4. Have faith. Believe in what you know is right; a religion, yourself, an idea, a goal.
This is definitely a quality I brought to New York and that living in New York has tested more than any other. New York City is a place for the very ambitious, what one of my favorite poets called the worshippers of "Mammon"-- i.e. money. It's hard to keep your perspective here. Everyone I know is so damn talented and successful-- vice presidents of banks, professors at Harvard, world-famous yoga teachers. Sometimes it can be hard to remember that there are other qualities that count more-- both to personal happiness and to quality of life.
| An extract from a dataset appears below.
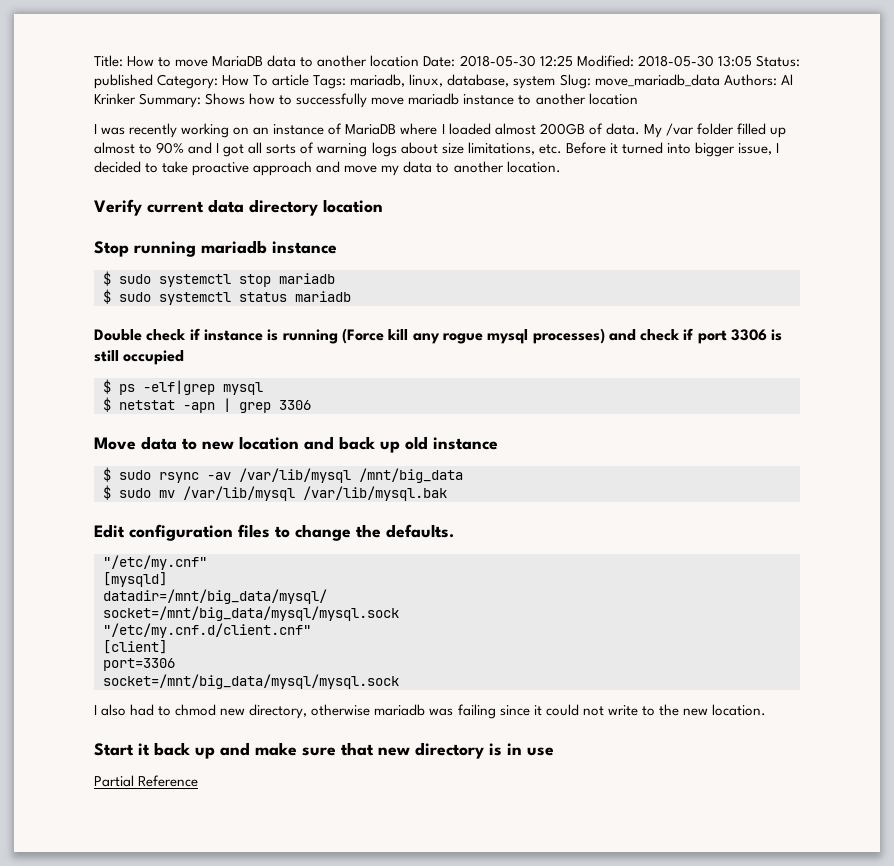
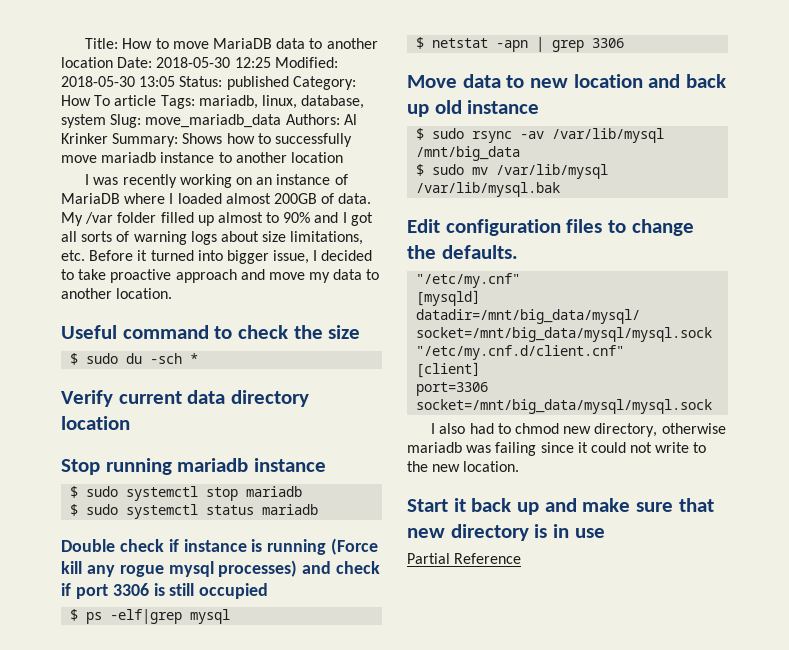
(561, 167) none -> [61,325,361,339] [70,353,199,365] // Useful command to check the size // $ sudo du -sch *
I've met some very famous people and some very wealthy people, and I have to say it's really true what all the poets and musicians and preachers try to warn us vain, silly humans about: they are not the happiest people I know. Not even close. Focusing on what I believe in and what makes me happy has helped me remember who I am and not what I feel like would impress other people most. Again that sounds obvious...but life has a way of getting to peole I've noticed. One day, ifyou're lucky, you wake up 50-- you can be lonely and jaded or you can be young at heart. I want to be the latter.
Last but not least Mr. Perkins offers some valuable, practical how-to advice about meditation. It's a device to relieve stress that he's found in one form or another in indigenous cultures throughout the world. As part of my mad, vain attempts to be happy last year I got certified to be a yoga instructor. It wasn't really what I wanted to do, but I did take several courses on meditation. I'm no expert, but I found this works well for me.
a. Be consistent. I try to meditate every day if only for five or ten minutes.
b. Try to find a quiet spot and make yourself comfortable. I prefer to sit on a cushion legs crossed Indian-style with my hands in my lap. How ever you're most comfortable works but try to keep your spine straight, posture relaxed, shoulders down.
c. Breathe in slowly and deeply and exhale slowly and deeply. You can count to ten and then start again or imagine you're at the bottom of a lake and thoughts are bubbles floating by. Don't turn your head to follow them, but don't give yourself a real hard time if you can't concentrate. You can also focus on concepts like love or peace or even just your breath.
That's all! If you stumble on this article because you googled stress relief or anxiety, I hope this works as well for you as it did for me!
**I respect anyone's decision to take medication. When I was little I almost died from an allergic reaction to medecine for an ear infection, so I've always been very anti-drugs of any kind since. This was just my alternate path to peace. If you feel you need professional help, then I urge you to seek it out.